THE PROBLEM: Copy exactly the lines that run from the line containing "czasach każdy pracownik mobilny jest wyposażony." to the end of the material below, both ends included.

SOURCE INFORMATION:
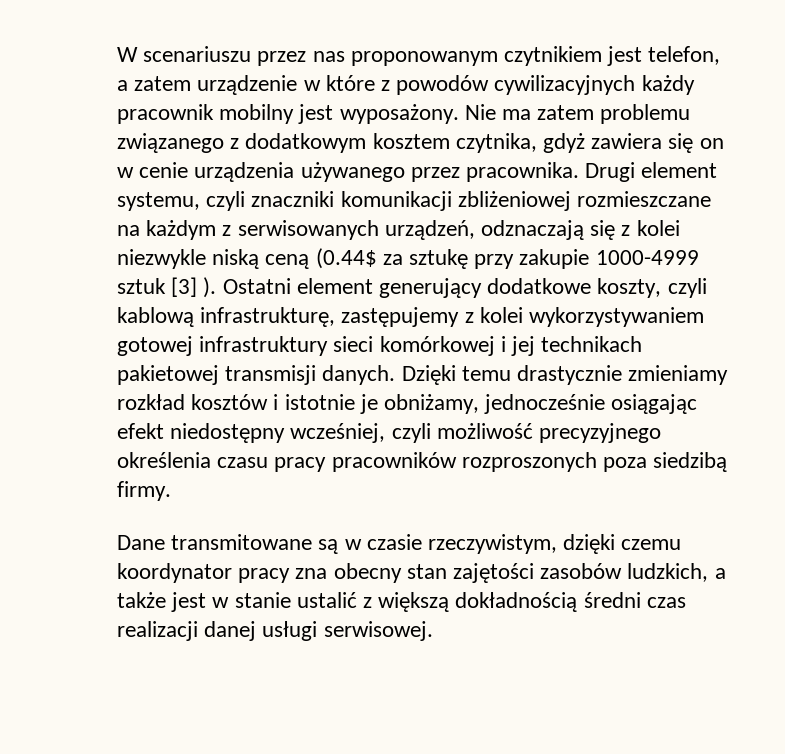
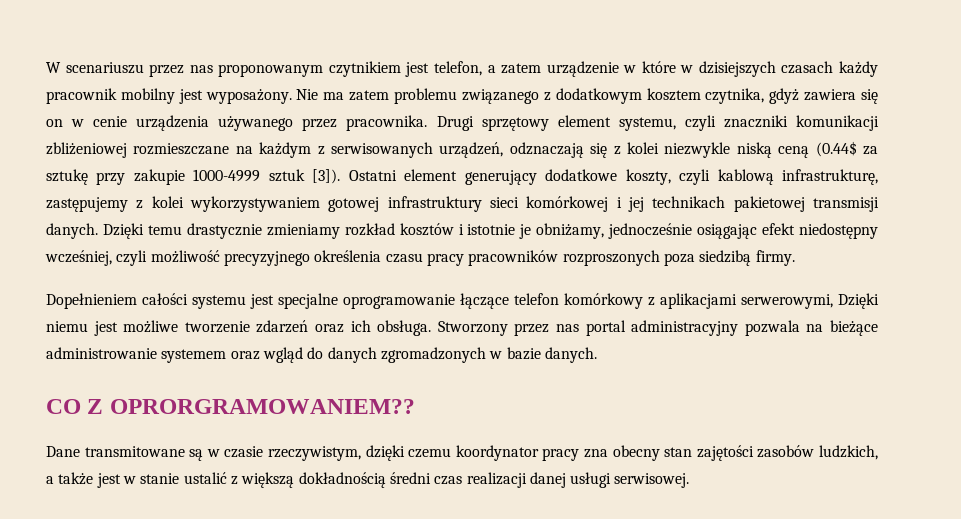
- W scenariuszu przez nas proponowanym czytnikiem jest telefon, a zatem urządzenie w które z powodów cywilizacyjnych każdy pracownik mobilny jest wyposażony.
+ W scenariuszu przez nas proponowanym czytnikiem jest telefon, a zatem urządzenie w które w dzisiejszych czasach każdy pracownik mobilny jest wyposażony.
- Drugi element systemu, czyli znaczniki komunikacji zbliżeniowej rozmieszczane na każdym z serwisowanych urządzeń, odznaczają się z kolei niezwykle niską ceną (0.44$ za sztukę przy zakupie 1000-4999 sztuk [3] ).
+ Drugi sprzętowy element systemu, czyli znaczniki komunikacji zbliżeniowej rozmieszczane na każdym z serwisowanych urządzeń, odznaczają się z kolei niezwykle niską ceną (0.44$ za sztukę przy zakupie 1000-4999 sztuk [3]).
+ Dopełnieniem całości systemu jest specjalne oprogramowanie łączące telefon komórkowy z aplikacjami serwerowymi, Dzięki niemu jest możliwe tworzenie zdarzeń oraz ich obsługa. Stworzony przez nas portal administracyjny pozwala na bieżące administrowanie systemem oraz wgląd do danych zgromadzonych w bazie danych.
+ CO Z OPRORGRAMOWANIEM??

EXERCISE RESPONSE:
+ W scenariuszu przez nas proponowanym czytnikiem jest telefon, a zatem urządzenie w które w dzisiejszych czasach każdy pracownik mobilny jest wyposażony.
- Drugi element systemu, czyli znaczniki komunikacji zbliżeniowej rozmieszczane na każdym z serwisowanych urządzeń, odznaczają się z kolei niezwykle niską ceną (0.44$ za sztukę przy zakupie 1000-4999 sztuk [3] ).
+ Drugi sprzętowy element systemu, czyli znaczniki komunikacji zbliżeniowej rozmieszczane na każdym z serwisowanych urządzeń, odznaczają się z kolei niezwykle niską ceną (0.44$ za sztukę przy zakupie 1000-4999 sztuk [3]).
+ Dopełnieniem całości systemu jest specjalne oprogramowanie łączące telefon komórkowy z aplikacjami serwerowymi, Dzięki niemu jest możliwe tworzenie zdarzeń oraz ich obsługa. Stworzony przez nas portal administracyjny pozwala na bieżące administrowanie systemem oraz wgląd do danych zgromadzonych w bazie danych.
+ CO Z OPRORGRAMOWANIEM??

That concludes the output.